I interpreted it as "when should use use a simple regex, rather than a full-blown parser?" whereas most people seem to have interpreted the question as "when should you roll your own clumsy ad-hoc character-by-character validation scheme, rather than using a regular expression?"
Given that interpretation, my answer is: never.
Okay.... one more edit.
I'll be a little more forgiving of the roll-your-own scheme. Just... don't call it "parsing" :o)
I think a good rule of thumb is that you should only use string-matching primitives if you can implement ALL of your logic using a single predicate. Like this:
if (str.equals("DooWahDiddy")) // No problemo.
if (str.contains("destroy the earth")) // Okay.
if (str.indexOf(";") < str.length / 2) // Not bad.
Once your conditions contain multiple predicates, then you've started inventing your own ad hoc string validation language, and you should probably just man up and study some regular expressions.
if (str.startsWith("I") && str.endsWith("Widget") &&
(!str.contains("Monkey") || !str.contains("Pox"))) // Madness.
Regular expressions really aren't that hard to learn. Compared to a huuuuge full-featured language like C# with dozens of keywords, primitive types, and operators, and a standard library with thousands of classes, regular expressions are absolutely dirt simple. Most regex implementations support about a dozen or so operations (give or take).
Here's a great reference:
http://www.regular-expressions.info/
PS: As a bonus, if you ever do want to learn about writing your own parsers (with lex/yacc, ANTLR, JavaCC, or other similar tools), learning regular expressions is a great preparation, because parser-generator tools use many of the same principles.

The regex can be
easier to understand
express more clearly the intent
much shorter
easier to change/adapt
In some situations all of those advantages would be achieved by using a regex, in others only some are achieved (the regex is not really easy to understand for example) and in yet other situations the regex is harder to understand, obfuscates the intent, longer and hard to change.
The more of those (and possibly other) advantages I gain from the regex, the more likely I am to use them.
Possible rule of thumb: if understanding the regex would take minutes for someone who is somewhat familiar with regular expressions, then you don't want to use it (unless the "normal" code is even more convoluted ;-).
Hm ... still no simple rule-of-thumb, sorry.

[W]e're evaluating a soap header's
action and making decisions on that
Never use regular expressions or basic string parsing to process XML. Every language in common usage right now has perfectly good XML support. XML is a deceptively complex standard and it's unlikely your code will be correct in the sense that it will properly parse all well-formed XML input, and even it if does, you're wasting your time because (as just mentioned) every language in common usage has XML support. It is unprofessional to use regular expressions to parse XML.
To answer your question, in general the usage of regular expressions should be minimized as they're not very readable. Oftentimes you can combine string parsing and regular expressions (perhaps in a loop) to create a much simpler solution than regular expressions alone.

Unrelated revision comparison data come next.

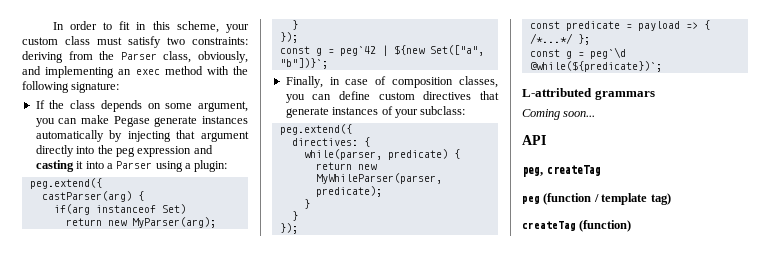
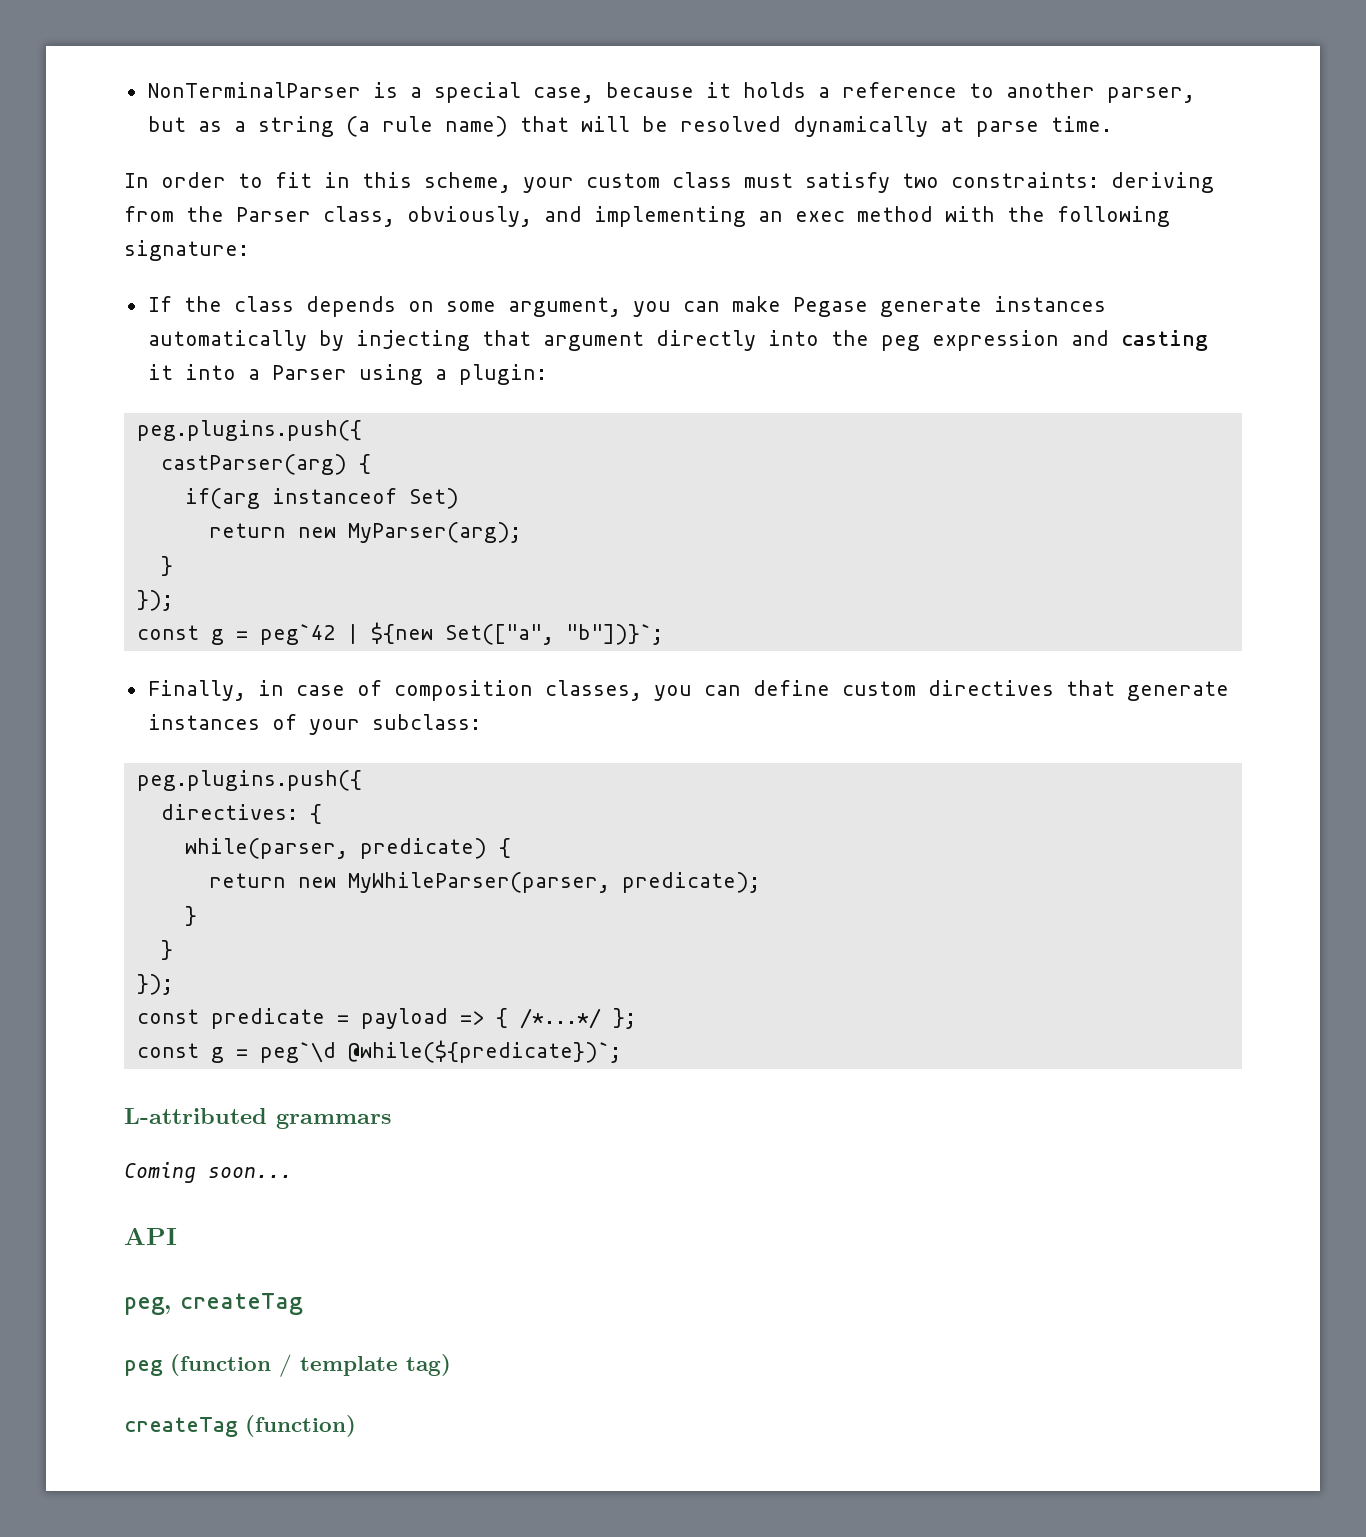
+ NonTerminalParser is a special case, because it holds a reference to another parser, but as a string (a rule name) that will be resolved dynamically at parse time.
  If the class depends on some argument, you can make Pegase generate instances automatically by injecting that argument directly into the peg expression and casting it into a Parser using a plugin:
- peg.extend({
+ peg.plugins.push({
  Finally, in case of composition classes, you can define custom directives that generate instances of your subclass:
- peg.extend({
+ peg.plugins.push({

I would agree with what benjismith said, but want to elaborate just a bit. For very simple syntaxes, basic string parsing can work well, but so can regexes. I wouldn't call them overkill. If it works, it works - go with what you find simplest. And for moderate to intermediate string parsing, a regex is usually the way to go.
As soon as you start finding yourself needing to define a grammar however, i.e. complex string parsing, get back to using some sort of finite state machine or the likes as quickly as you can. Regexes simply don't scale well, to use the term loosely. They get complex, hard to interpret, and even incapable.
I've seen at least one project where the use of regexes kept growing and growing and soon they had trouble inserting new functionality. When it finally came time to do a new major release, they dumped all the regexes and went the route of a grammar parser.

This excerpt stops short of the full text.